# Confused



## aussielis (Nov 26, 2014)

Hello
I am 46 and have done 3 ivf cycles with my own eggs with no success.
I am no looking down the donor route, I am in Australia.
To be honest I do not like the Oz clinics they are impresonable and i feel like another number.
Also very expensive.
I have had 2 known donors offer to donate in Australia.
Or I could go to Greece Embryoland, I do not know what to do.
I am also stuck in a contract role at work (mat leave cover) and I am not sure when the lady will return.
I love my job as well.
Any advice would be greatly appreciated.
Lisa


----------



## Me Myself and I (Dec 30, 2012)

aussielis said:


> Hello
> I am 46 and have done 3 ivf cycles with my own eggs with no success.
> I am no looking down the donor route, I am in Australia.
> To be honest I do not like the Oz clinics they are impresonable and i feel like another number.
> ...


I cannot compare clinics, but know lots of UK ladies use Greek clinics - with a lot of success and usually works out cheaper over all even including meds and hotels etc - assuming not wishing to be treated like a Queen I suppose! 

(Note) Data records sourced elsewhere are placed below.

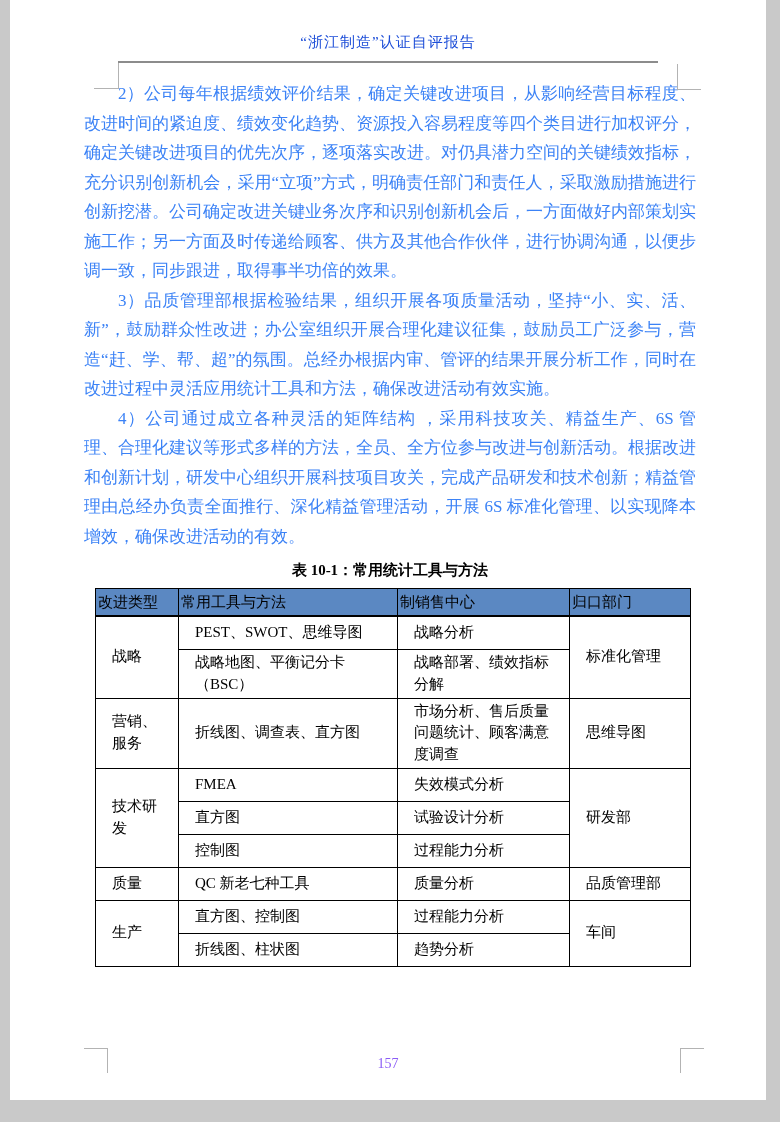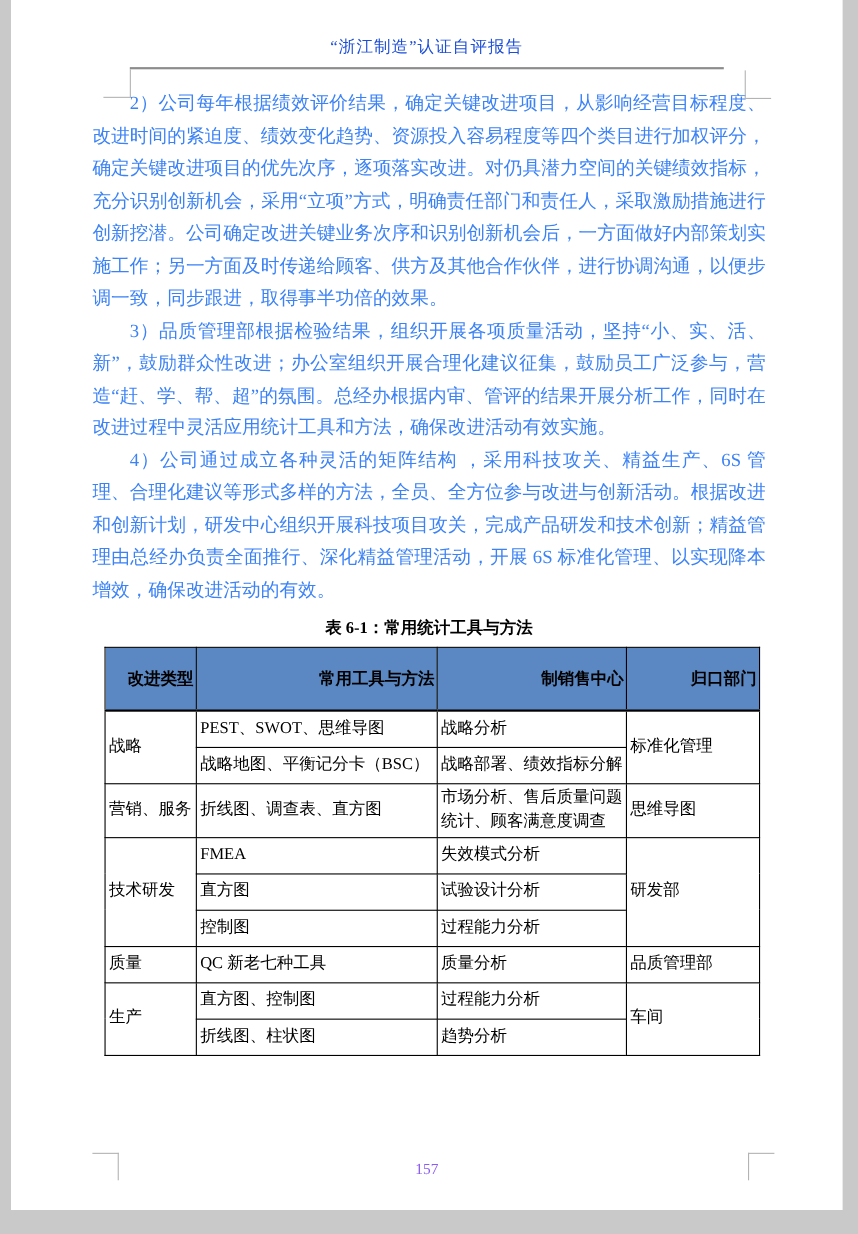--- a/index.html
+++ b/index.html
@@ -57,29 +57,29 @@
   table.stat-table {
     border-collapse: collapse;
     margin-left: 85px;
     width: 595px;
     table-layout: fixed;
     font-size: 15px;
     color: #000000;
   }
   table.stat-table th, table.stat-table td {
     border: 1px solid #000000;
-    padding: 2px 3px;
+    padding: 2px 16px;
     overflow: hidden;
   }
   table.stat-table thead th {
     background: #5b88c2;
-    font-weight: bold;
-    text-align: right;
+    font-weight: normal;
+    text-align: left;
     height: 24px;
-    padding: 16px 2px;
+    padding: 1px 2px;
     border-bottom-width: 2px;
   }
   table.stat-table tbody td {
     height: 28px;
     text-align: left;
     vertical-align: middle;
     line-height: 1.45;
   }
   
   .page-number {
@@ -107,21 +107,21 @@
   <div class="mark" style="left:97px; top:1048px; width:1px; height:25px;"></div>
   <div class="mark" style="left:670px; top:1048px; width:24px; height:1px;"></div>
   <div class="mark" style="left:670px; top:1048px; width:1px; height:25px;"></div>
 
   <div class="text-block">
     <p>2）公司每年根据绩效评价结果，确定关键改进项目，从影响经营目标程度、改进时间的紧迫度、绩效变化趋势、资源投入容易程度等四个类目进行加权评分，确定关键改进项目的优先次序，逐项落实改进。对仍具潜力空间的关键绩效指标，充分识别创新机会，采用“立项”方式，明确责任部门和责任人，采取激励措施进行创新挖潜。公司确定改进关键业务次序和识别创新机会后，一方面做好内部策划实施工作；另一方面及时传递给顾客、供方及其他合作伙伴，进行协调沟通，以便步调一致，同步跟进，取得事半功倍的效果。</p>
     <p>3）品质管理部根据检验结果，组织开展各项质量活动，坚持“小、实、活、新”，鼓励群众性改进；办公室组织开展合理化建议征集，鼓励员工广泛参与，营造“赶、学、帮、超”的氛围。总经办根据内审、管评的结果开展分析工作，同时在改进过程中灵活应用统计工具和方法，确保改进活动有效实施。</p>
     <p>4）公司通过成立各种灵活的矩阵结构 ，采用科技攻关、精益生产、6S 管理、合理化建议等形式多样的方法，全员、全方位参与改进与创新活动。根据改进和创新计划，研发中心组织开展科技项目攻关，完成产品研发和技术创新；精益管理由总经办负责全面推行、深化精益管理活动，开展 6S 标准化管理、以实现降本增效，确保改进活动的有效。</p>
   </div>
 
-  <div class="table-caption">表 6-1：常用统计工具与方法</div>
+  <div class="table-caption">表 10-1：常用统计工具与方法</div>
 
   <table class="stat-table">
     <colgroup>
       <col style="width:83px">
       <col style="width:219px">
       <col style="width:172px">
       <col style="width:121px">
     </colgroup>
     <thead>
       <tr>

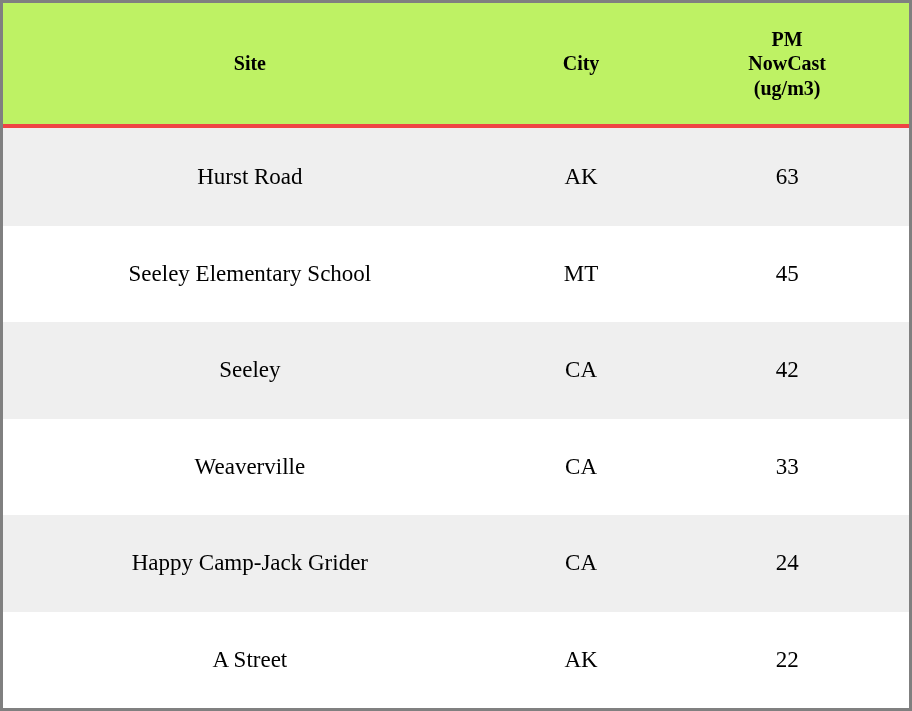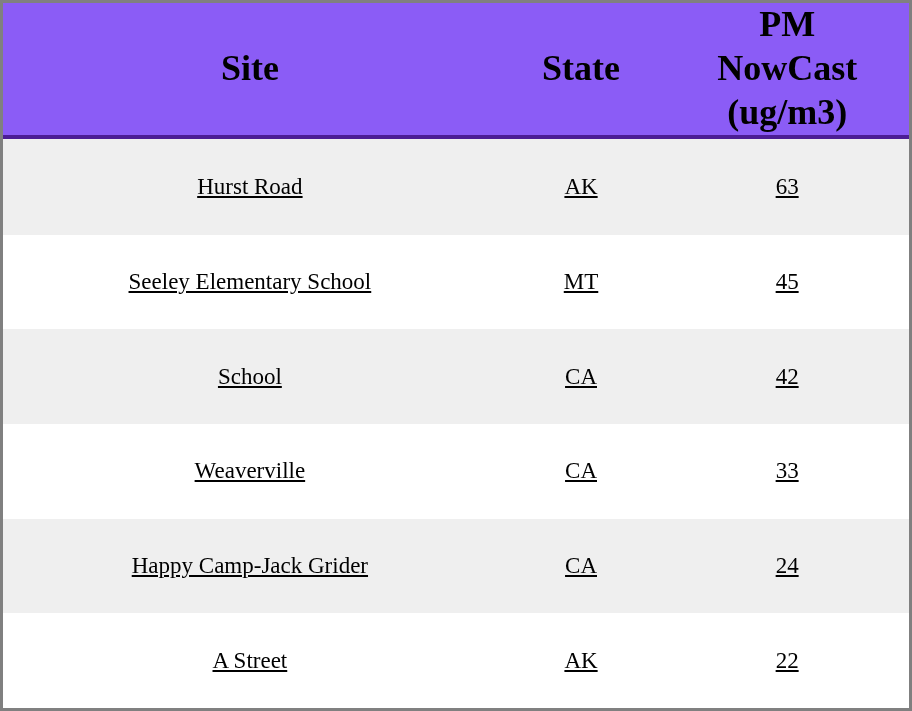--- a/index.html
+++ b/index.html
@@ -16,38 +16,37 @@
     font-family: "Liberation Serif", "DejaVu Serif", serif;
     color: #000000;
   }
   table.data-table {
     width: 100%;
     height: 100%;
     border-collapse: collapse;
     table-layout: fixed;
   }
   thead th {
-    background: #8b5cf6;
-    border-bottom: 4px solid #4c1d95;
+    background: #bef264;
+    border-bottom: 4px solid #ef4444;
     font-weight: bold;
-    font-size: 36px;
+    font-size: 20px;
     line-height: 1.22;
     text-align: center;
     vertical-align: middle;
     height: 121px;
     padding: 0;
   }
   tbody td {
     font-size: 23px;
     text-align: center;
     vertical-align: middle;
     height: 58px;
     padding: 0;
     background: #ffffff;
-    text-decoration: underline;
   }
   tbody tr:nth-child(odd) td {
     background: #efefef;
   }
   .pm-line {
     display: block;
   }
 </style>
 </head>
 <body>
@@ -55,41 +54,41 @@
 <div class="figure">
   <table class="data-table">
     <colgroup>
       <col style="width:54.5%">
       <col style="width:18.6%">
       <col style="width:26.9%">
     </colgroup>
     <thead>
       <tr>
         <th>Site</th>
-        <th>State</th>
+        <th>City</th>
         <th>
           <span class="pm-line">PM</span>
           <span class="pm-line">NowCast</span>
           <span class="pm-line">(ug/m3)</span>
         </th>
       </tr>
     </thead>
     <tbody>
       <tr>
         <td>Hurst Road</td>
         <td>AK</td>
         <td>63</td>
       </tr>
       <tr>
         <td>Seeley Elementary School</td>
         <td>MT</td>
         <td>45</td>
       </tr>
       <tr>
-        <td>School</td>
+        <td>Seeley</td>
         <td>CA</td>
         <td>42</td>
       </tr>
       <tr>
         <td>Weaverville</td>
         <td>CA</td>
         <td>33</td>
       </tr>
       <tr>
         <td>Happy Camp-Jack Grider</td>

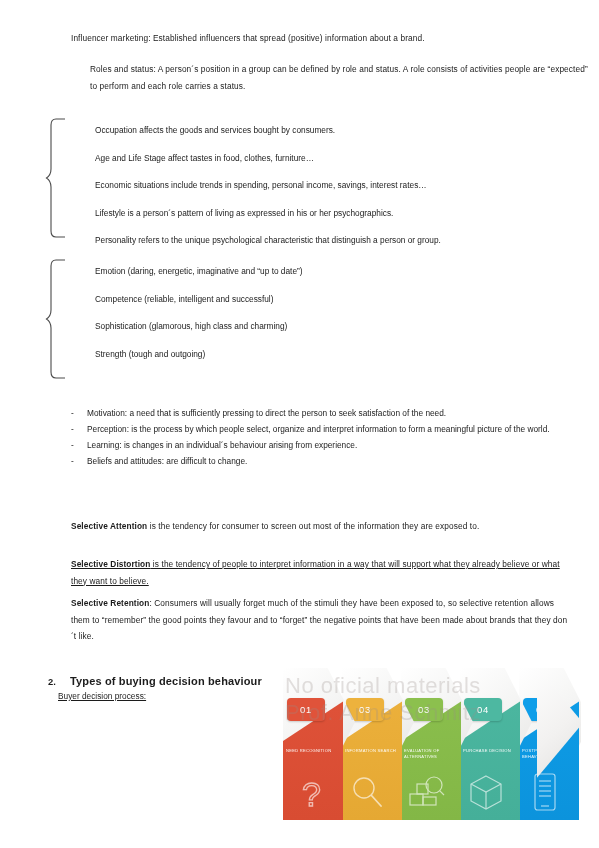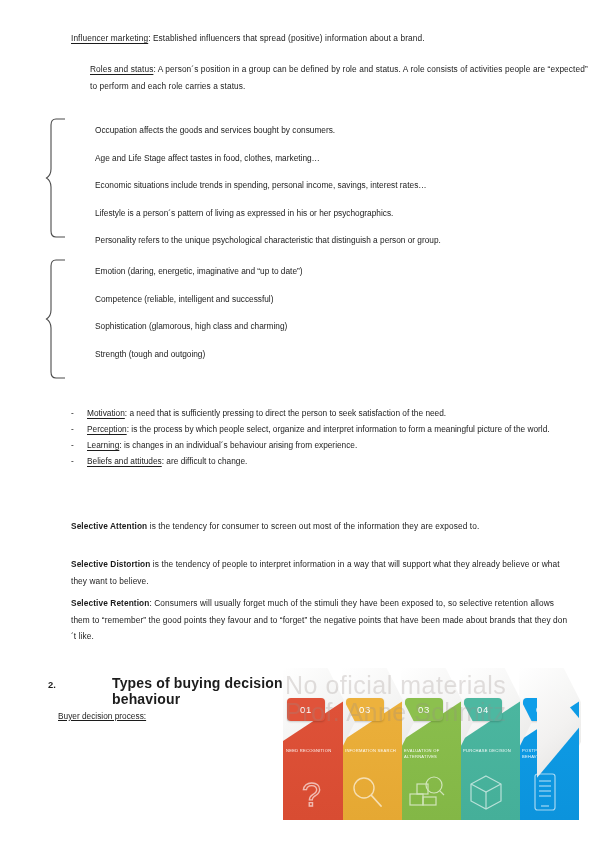--- a/index.html
+++ b/index.html
@@ -22,21 +22,21 @@
   }
 
   
   .para {
     position: absolute;
     font-size: 8.3px;
     line-height: 16.6px;
     color: #1b1b1b;
     letter-spacing: .1px;
   }
-  .u { text-decoration: underline; text-underline-offset: 1.5px; }
+  .u { text-underline-offset: 1.5px; }
   .b { font-weight: bold; }
 
   
   .brace-group { position: absolute; }
   .brace {
     position: absolute;
     left: 0;
     top: 0;
     width: 22px;
     height: 100%;
@@ -78,24 +78,23 @@
   
   .heading-block { position: absolute; }
   .heading-row { display: flex; align-items: baseline; }
   .heading-num {
     font-size: 9.4px;
     font-weight: bold;
     width: 22px;
     flex: 0 0 22px;
   }
   .heading-text {
-    font-size: 14px;
+    font-size: 11px;
     font-weight: bold;
     letter-spacing: .15px;
-    margin-left: 42px;
   }
   .heading-sub {
     font-size: 8.3px;
     margin-left: 10px;
     margin-top: 4px;
     text-decoration: underline;
   }
 
   
   .infographic {
@@ -106,21 +105,21 @@
     height: 152px;
     overflow: hidden;
     background: #ffffff;
   }
   .ig-canvas { position: absolute; inset: 0; }
   .ig-watermark {
     position: absolute;
     left: 2px;
     top: 4px;
     width: 300px;
-    font-size: 25px;
+    font-size: 22px;
     line-height: 27px;
     font-weight: normal;
     color: rgba(150,140,135,0.27);
     letter-spacing: .5px;
     white-space: nowrap;
     pointer-events: none;
     z-index: 6;
   }
   .ig-step {
     position: absolute;
@@ -209,21 +208,21 @@
   </div>
 
   <div class="brace-group" style="left:45px; top:117px; width:530px; height:122px;">
     <div class="brace">
       <svg width="22" height="122" viewBox="0 0 22 122">
         <path d="M20 2 H11 Q6 2 6 8 V52 Q6 58 1.5 61 Q6 64 6 70 V114 Q6 120 11 120 H20" fill="none" stroke="#4a4a4a" stroke-width="1.1"></path>
       </svg>
     </div>
     <div class="brace-items">
       <div class="row">Occupation affects the goods and services bought by consumers.</div>
-      <div class="row">Age and Life Stage affect tastes in food, clothes, marketing…</div>
+      <div class="row">Age and Life Stage affect tastes in food, clothes, furniture…</div>
       <div class="row">Economic situations include trends in spending, personal income, savings, interest rates…</div>
       <div class="row">Lifestyle is a person´s pattern of living as expressed in his or her psychographics.</div>
       <div class="row">Personality refers to the unique psychological characteristic that distinguish a person or group.</div>
     </div>
   </div>
 
   <div class="brace-group" style="left:45px; top:258px; width:530px; height:122px;">
     <div class="brace">
       <svg width="22" height="122" viewBox="0 0 22 122">
         <path d="M20 2 H11 Q6 2 6 8 V52 Q6 58 1.5 61 Q6 64 6 70 V114 Q6 120 11 120 H20" fill="none" stroke="#4a4a4a" stroke-width="1.1"></path>
@@ -257,21 +256,21 @@
     <div class="li">
       <span class="dash">-</span>
       <span class="txt"><span class="u">Beliefs and attitudes</span><span>: are difficult to change.</span></span>
     </div>
   </div>
 
   <div class="para" style="left:71px; top:518px; width:490px;">
     <span class="b">Selective Attention</span><span> is the tendency for consumer to screen out most of the information they are exposed to.</span>
   </div>
 
-  <div class="para" style="left:71px; top:556px; width:498px;">
+  <div class="para" style="left:71px; top:556px; width:498px;text-decoration:underline;">
     <span class="b">Selective Distortion</span><span> is the tendency of people to interpret information in a way that will support what they already believe or what they want to believe.</span>
   </div>
 
   <div class="para" style="left:71px; top:595px; width:500px;">
     <span class="b">Selective Retention</span><span>: Consumers will usually forget much of the stimuli they have been exposed to, so selective retention allows them to “remember” the good points they favour and to “forget” the negative points that have been made about brands that they don´t like.</span>
   </div>
 
   <div class="heading-block" style="left:48px; top:675px; width:260px;">
     <div class="heading-row">
       <span class="heading-num">2.</span>

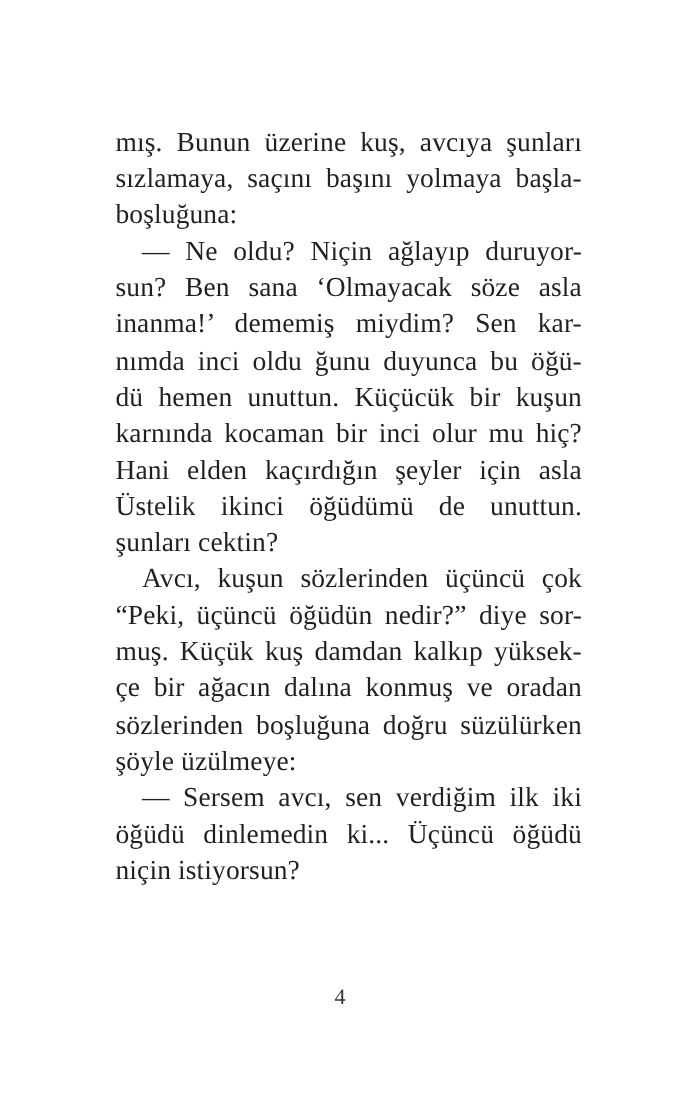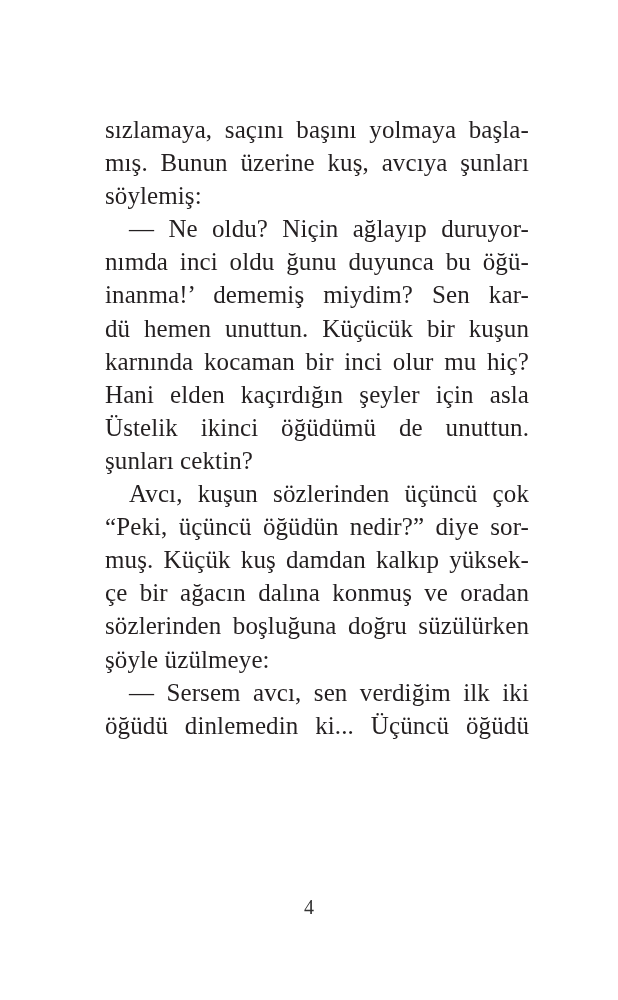--- a/index.html
+++ b/index.html
@@ -44,34 +44,36 @@
       top: 896px;
       text-align: center;
       font-size: 20px;
       color: #333333;
     }
   </style>
 </head>
 <body>
 
 <div class="page-body">
+  <span class="line">mış. Bunun üzerine kuş, avcıya şunları</span>
   <span class="line">sızlamaya, saçını başını yolmaya başla-</span>
-  <span class="line">mış. Bunun üzerine kuş, avcıya şunları</span>
-  <span class="line last">söylemiş:</span>
+  <span class="line last">boşluğuna:</span>
   <span class="line indent">— Ne oldu? Niçin ağlayıp duruyor-</span>
+  <span class="line">sun? Ben sana ‘Olmayacak söze asla</span>
+  <span class="line">inanma!’ dememiş miydim? Sen kar-</span>
   <span class="line">nımda inci oldu ğunu duyunca bu öğü-</span>
-  <span class="line">inanma!’ dememiş miydim? Sen kar-</span>
   <span class="line">dü hemen unuttun. Küçücük bir kuşun</span>
   <span class="line">karnında kocaman bir inci olur mu hiç?</span>
   <span class="line">Hani elden kaçırdığın şeyler için asla</span>
   <span class="line">Üstelik ikinci öğüdümü de unuttun.</span>
   <span class="line last">şunları cektin?</span>
   <span class="line indent">Avcı, kuşun sözlerinden üçüncü çok</span>
   <span class="line">“Peki, üçüncü öğüdün nedir?” diye sor-</span>
   <span class="line">muş. Küçük kuş damdan kalkıp yüksek-</span>
   <span class="line">çe bir ağacın dalına konmuş ve oradan</span>
   <span class="line">sözlerinden boşluğuna doğru süzülürken</span>
   <span class="line last">şöyle üzülmeye:</span>
   <span class="line indent">— Sersem avcı, sen verdiğim ilk iki</span>
   <span class="line">öğüdü dinlemedin ki... Üçüncü öğüdü</span>
+  <span class="line last">niçin istiyorsun?</span>
 </div>
 
 <div class="page-number">4</div>
 
 </body></html>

Given your age and use of donor eggs, I would be inclined to quite simply GO FOR IT, as time is ticking just in terms of none of us are getting any younger!

Re your job - it will still be there regardless as will others, but the moments you get to share with your own baby/child never come around again and are worth so much more than 'liking your job' I assure you.

Re known donors - I personally would say steer clear! Personal perspective but think it adds in potential complications longer term. And there are inceasing occurrences of donors deciding they then wish to play a fuller part in donor conceived children's lives.

Going abroad would also give you freedom to say whatever you fancy re conception - an amazing holiday romance etc. Whatever you fancy once back home again. Assuming you're a single mother to be.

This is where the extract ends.